Again, the picture that he drew here of a fly,
where the wing that is out is indicating
a genetic process that repeats from
one generation to the next and the wing that is closed,
one that is part of the body,
where it's not happening.
It's a situation that works.
often, but not 100 percent of the time and he's likened
that to a little bit to a PCR machine which is embedded
in the thorax of that insect to give that kind of pictorial image of the process.
1:02
So, what Valentino had in mind was
a way of using what's known as the CRISPR/Cas9 technology,
and this is a technology that I imagine,
all of you are aware of.
It's a powerful revolutionary DNA editing technology that
allows for the directed cleavage of the DNA in the genome anywhere you want.
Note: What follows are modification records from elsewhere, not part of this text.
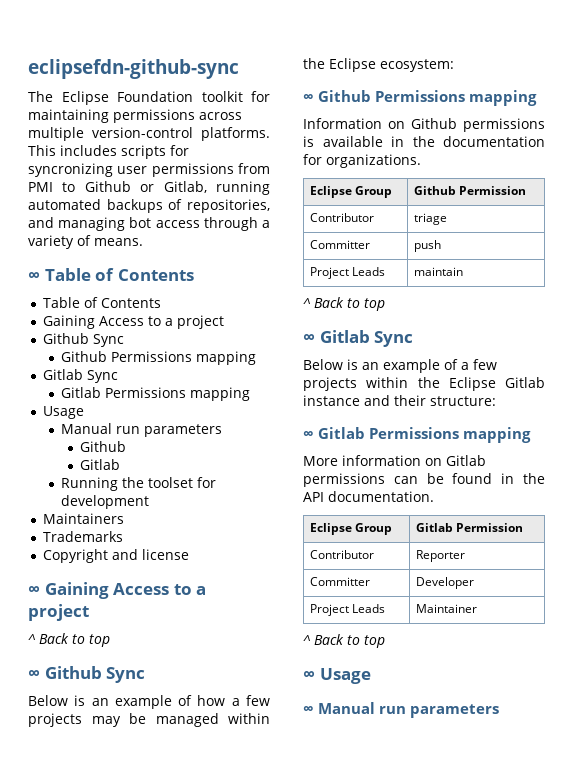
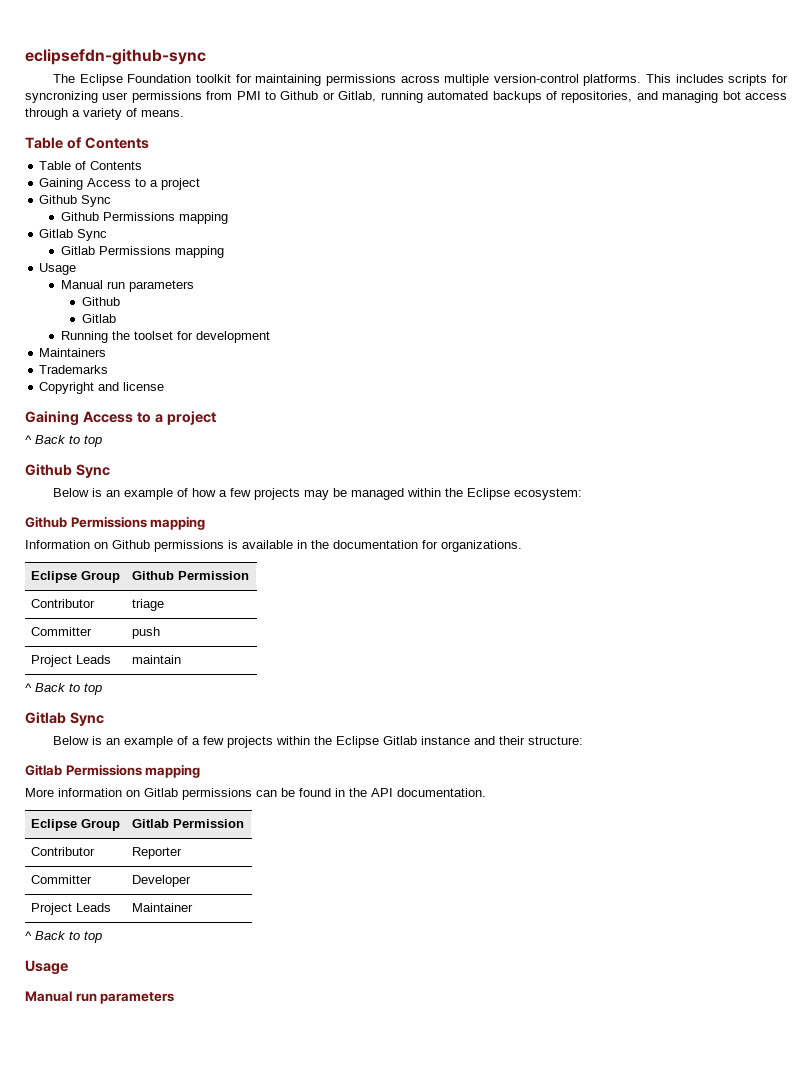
  This includes scripts for syncronizing user permissions from PMI to Github or Gitlab, running automated backups of repositories, and managing bot access through a variety of means.
- ∞ Table of Contents
+ Table of Contents
  Copyright and license
- ∞ Gaining Access to a project
+ Gaining Access to a project
  ^ Back to top
- ∞ Github Sync
+ Github Sync
  Below is an example of how a few projects may be managed within the Eclipse ecosystem:
- ∞ Github Permissions mapping
+ Github Permissions mapping
  Project Leads | maintain
  ^ Back to top
- ∞ Gitlab Sync
+ Gitlab Sync
  Below is an example of a few projects within the Eclipse Gitlab instance and their structure:
- ∞ Gitlab Permissions mapping
+ Gitlab Permissions mapping
  Project Leads | Maintainer
  ^ Back to top
- ∞ Usage
- ∞ Manual run parameters
+ Usage
+ Manual run parameters

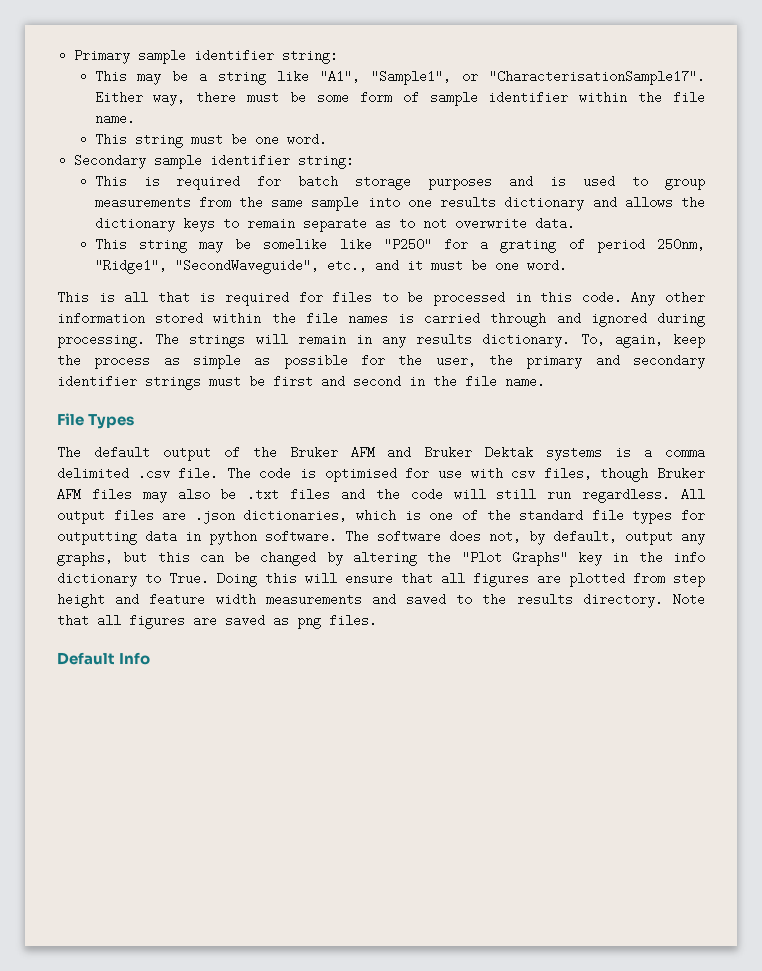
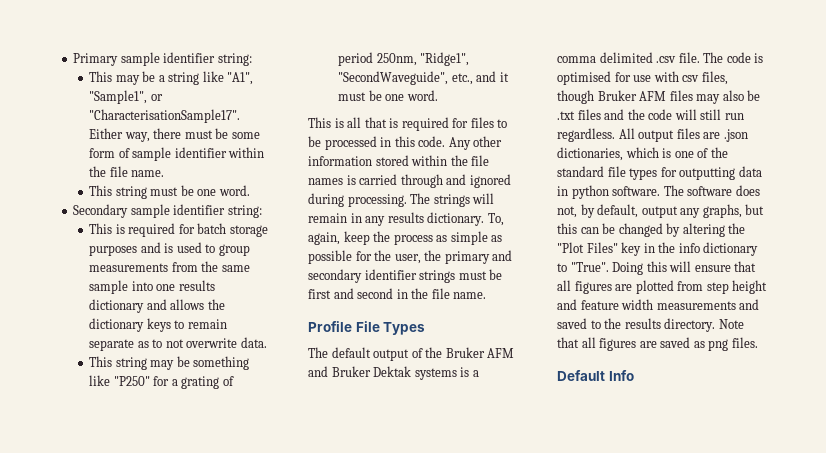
- This string may be somelike like "P250" for a grating of period 250nm, "Ridge1", "SecondWaveguide", etc., and it must be one word.
+ This string may be something like "P250" for a grating of period 250nm, "Ridge1", "SecondWaveguide", etc., and it must be one word.
- File Types
+ Profile File Types
- The software does not, by default, output any graphs, but this can be changed by altering the "Plot Graphs" key in the info dictionary to True.
+ The software does not, by default, output any graphs, but this can be changed by altering the "Plot Files" key in the info dictionary to "True".

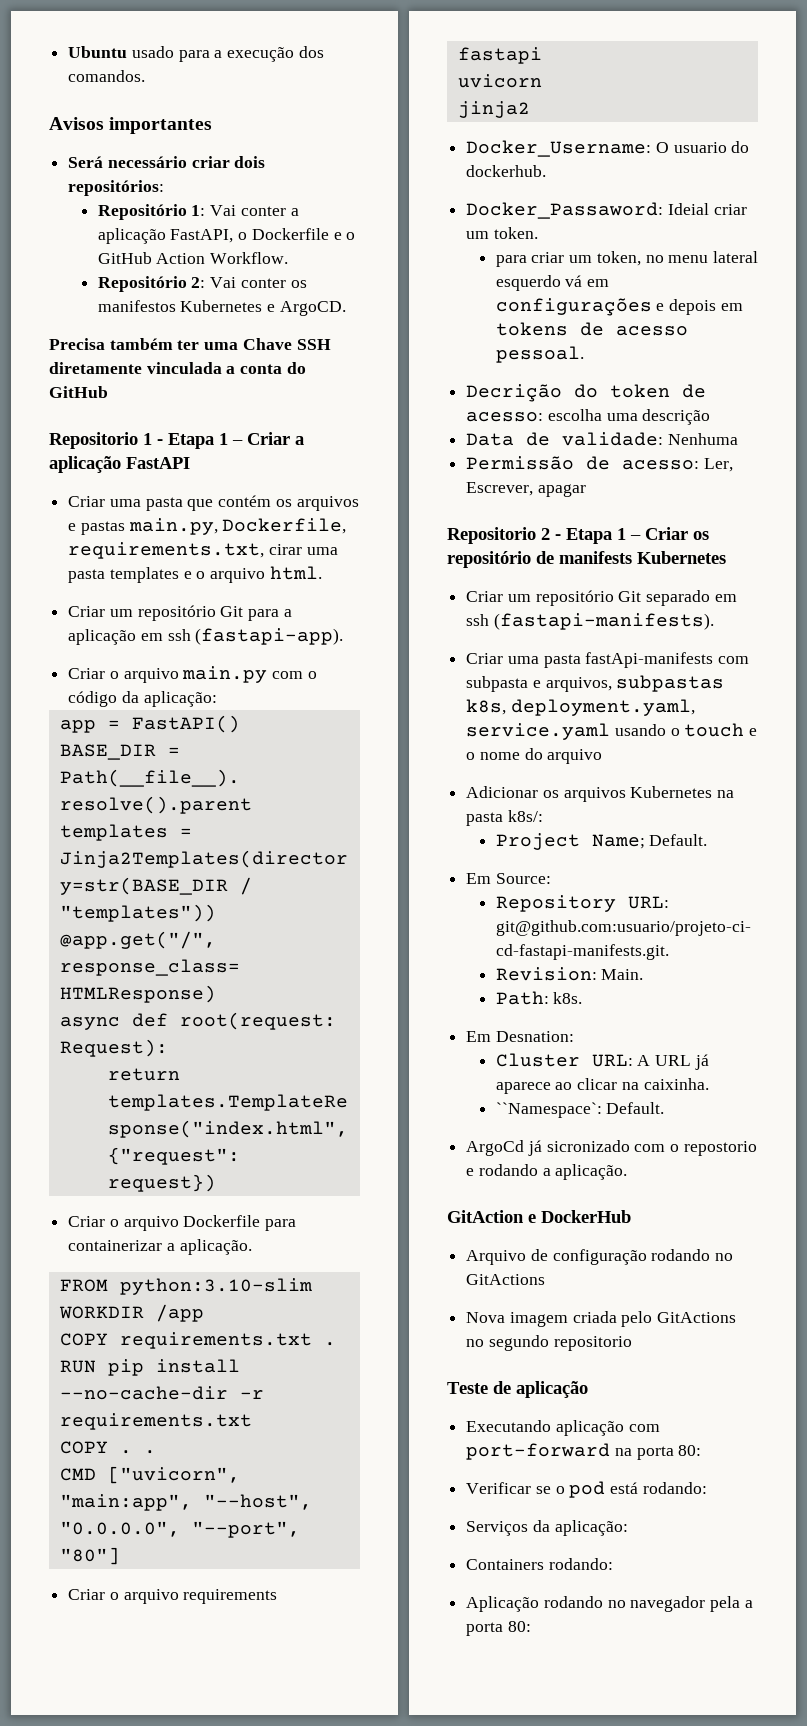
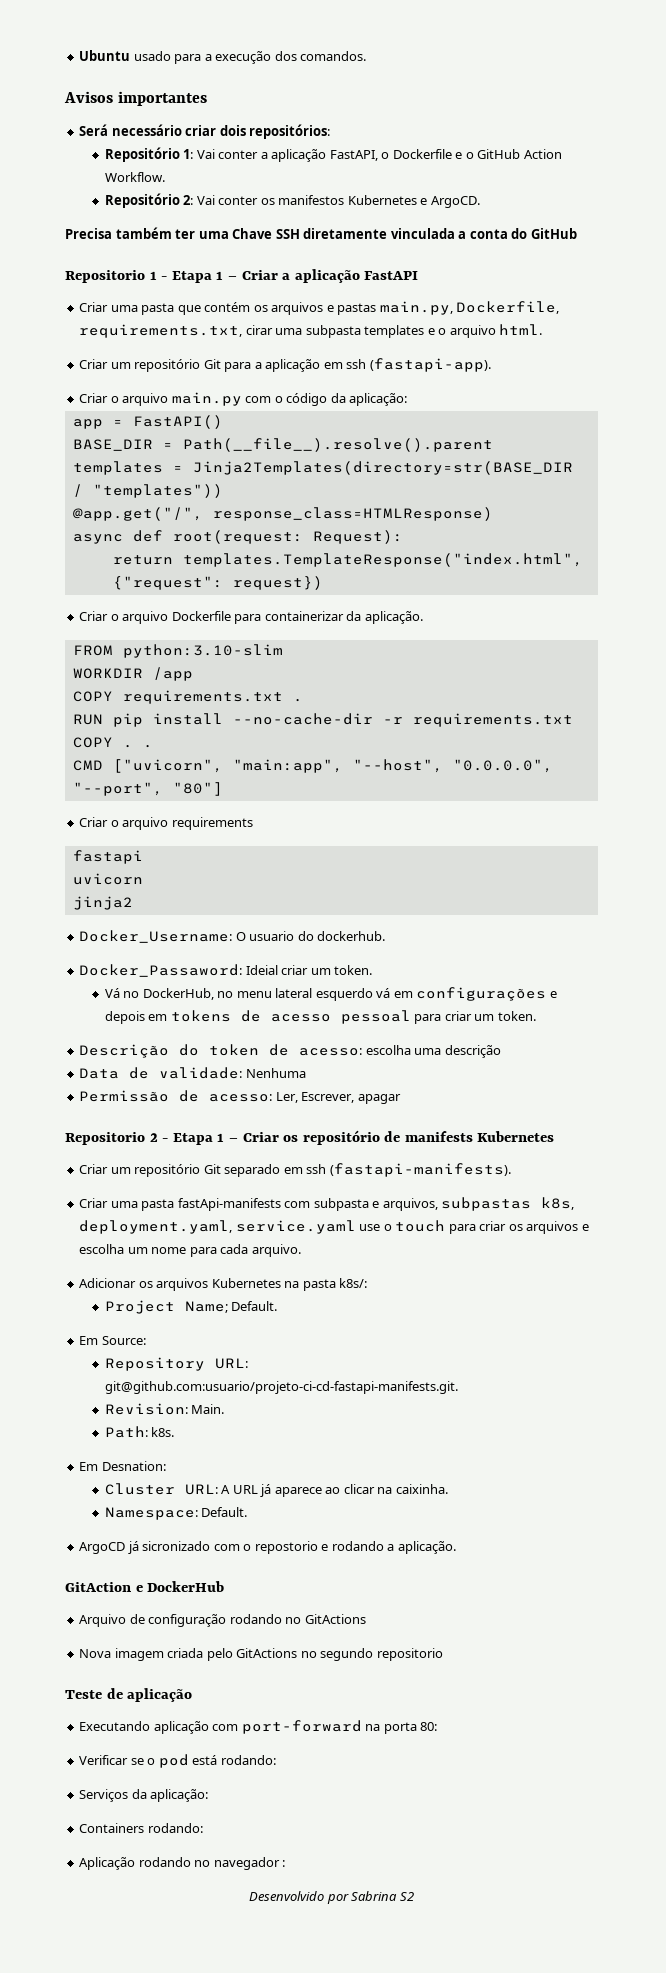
- Criar uma pasta que contém os arquivos e pastas main.py, Dockerfile, requirements.txt, cirar uma pasta templates e o arquivo html.
+ Criar uma pasta que contém os arquivos e pastas main.py, Dockerfile, requirements.txt, cirar uma subpasta templates e o arquivo html.
- Criar o arquivo Dockerfile para containerizar a aplicação.
+ Criar o arquivo Dockerfile para containerizar da aplicação.
- para criar um token, no menu lateral esquerdo vá em configurações e depois em tokens de acesso pessoal.
- Decrição do token de acesso: escolha uma descrição
+ Vá no DockerHub, no menu lateral esquerdo vá em configurações e depois em tokens de acesso pessoal para criar um token.
+ Descrição do token de acesso: escolha uma descrição
- Criar uma pasta fastApi-manifests com subpasta e arquivos, subpastas k8s, deployment.yaml, service.yaml usando o touch e o nome do arquivo
+ Criar uma pasta fastApi-manifests com subpasta e arquivos, subpastas k8s, deployment.yaml, service.yaml use o touch para criar os arquivos e escolha um nome para cada arquivo.
- ``Namespace`: Default.
- ArgoCd já sicronizado com o repostorio e rodando a aplicação.
+ Namespace: Default.
+ ArgoCD já sicronizado com o repostorio e rodando a aplicação.
- Aplicação rodando no navegador pela a porta 80:
+ Aplicação rodando no navegador :
+ Desenvolvido por Sabrina S2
The way it works is that there's a guide RNA,
indicated gRNA on this slide,
that at the end of it has 20 nucleotides
that can be programmed to be any sequence you want.
To a first approximation then you can cut the genome in almost any location you want,
and what that does is,
that guide RNA combines with a protein that actually does the cutting called Cas9.
So, the Cas9 and the guide RNA together are this two component system that
allow you to cut as molecular scissors the genome in any location that you may want.
So, what Valentino came up with is a new way of using this molecular scissors.